(Data for this task)
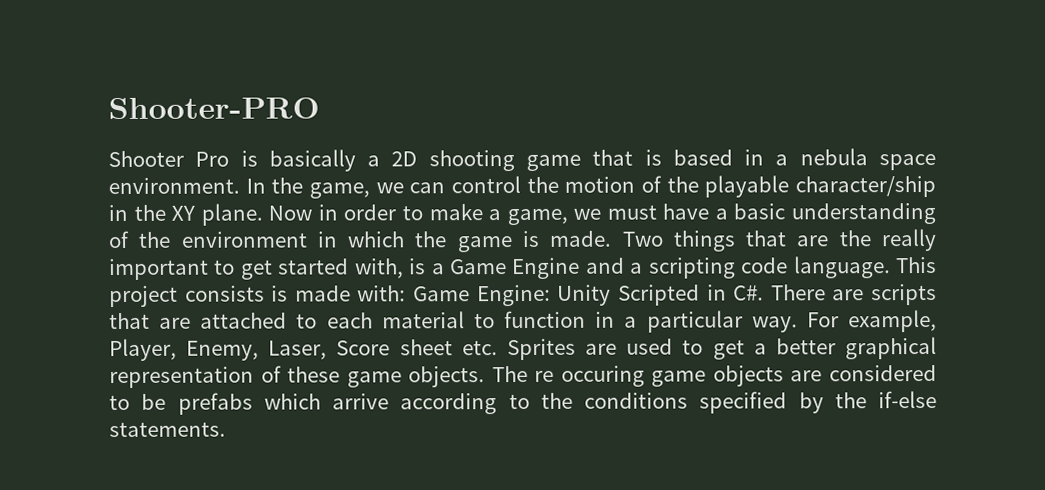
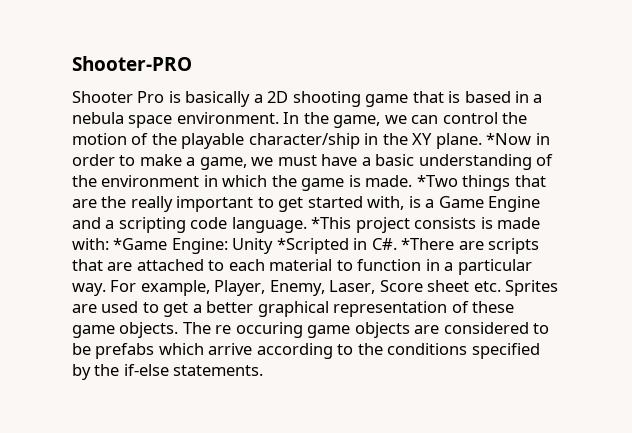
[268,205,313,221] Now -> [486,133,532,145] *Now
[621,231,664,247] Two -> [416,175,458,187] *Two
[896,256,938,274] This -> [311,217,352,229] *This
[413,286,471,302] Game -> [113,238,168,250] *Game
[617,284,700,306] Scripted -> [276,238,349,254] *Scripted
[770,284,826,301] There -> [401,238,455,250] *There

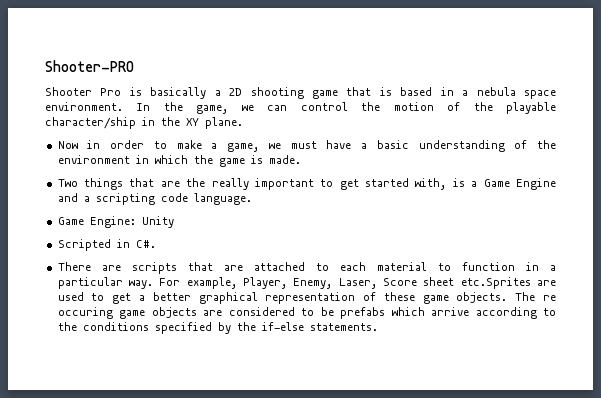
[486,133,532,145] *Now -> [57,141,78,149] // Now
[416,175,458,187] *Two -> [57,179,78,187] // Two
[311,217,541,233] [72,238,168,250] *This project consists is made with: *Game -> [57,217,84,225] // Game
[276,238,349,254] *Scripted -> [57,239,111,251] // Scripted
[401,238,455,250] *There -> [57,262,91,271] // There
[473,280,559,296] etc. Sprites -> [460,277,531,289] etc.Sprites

(What you have to do) Copy all of the material word for word, and include none of its pictures.

(Reply to the exercise)
[268,205,313,221] Now -> [486,133,532,145] *Now
[621,231,664,247] Two -> [416,175,458,187] *Two
[896,256,938,274] This -> [311,217,352,229] *This
[413,286,471,302] Game -> [113,238,168,250] *Game
[617,284,700,306] Scripted -> [276,238,349,254] *Scripted
[770,284,826,301] There -> [401,238,455,250] *There

[486,133,532,145] *Now -> [57,141,78,149] // Now
[416,175,458,187] *Two -> [57,179,78,187] // Two
[311,217,541,233] [72,238,168,250] *This project consists is made with: *Game -> [57,217,84,225] // Game
[276,238,349,254] *Scripted -> [57,239,111,251] // Scripted
[401,238,455,250] *There -> [57,262,91,271] // There
[473,280,559,296] etc. Sprites -> [460,277,531,289] etc.Sprites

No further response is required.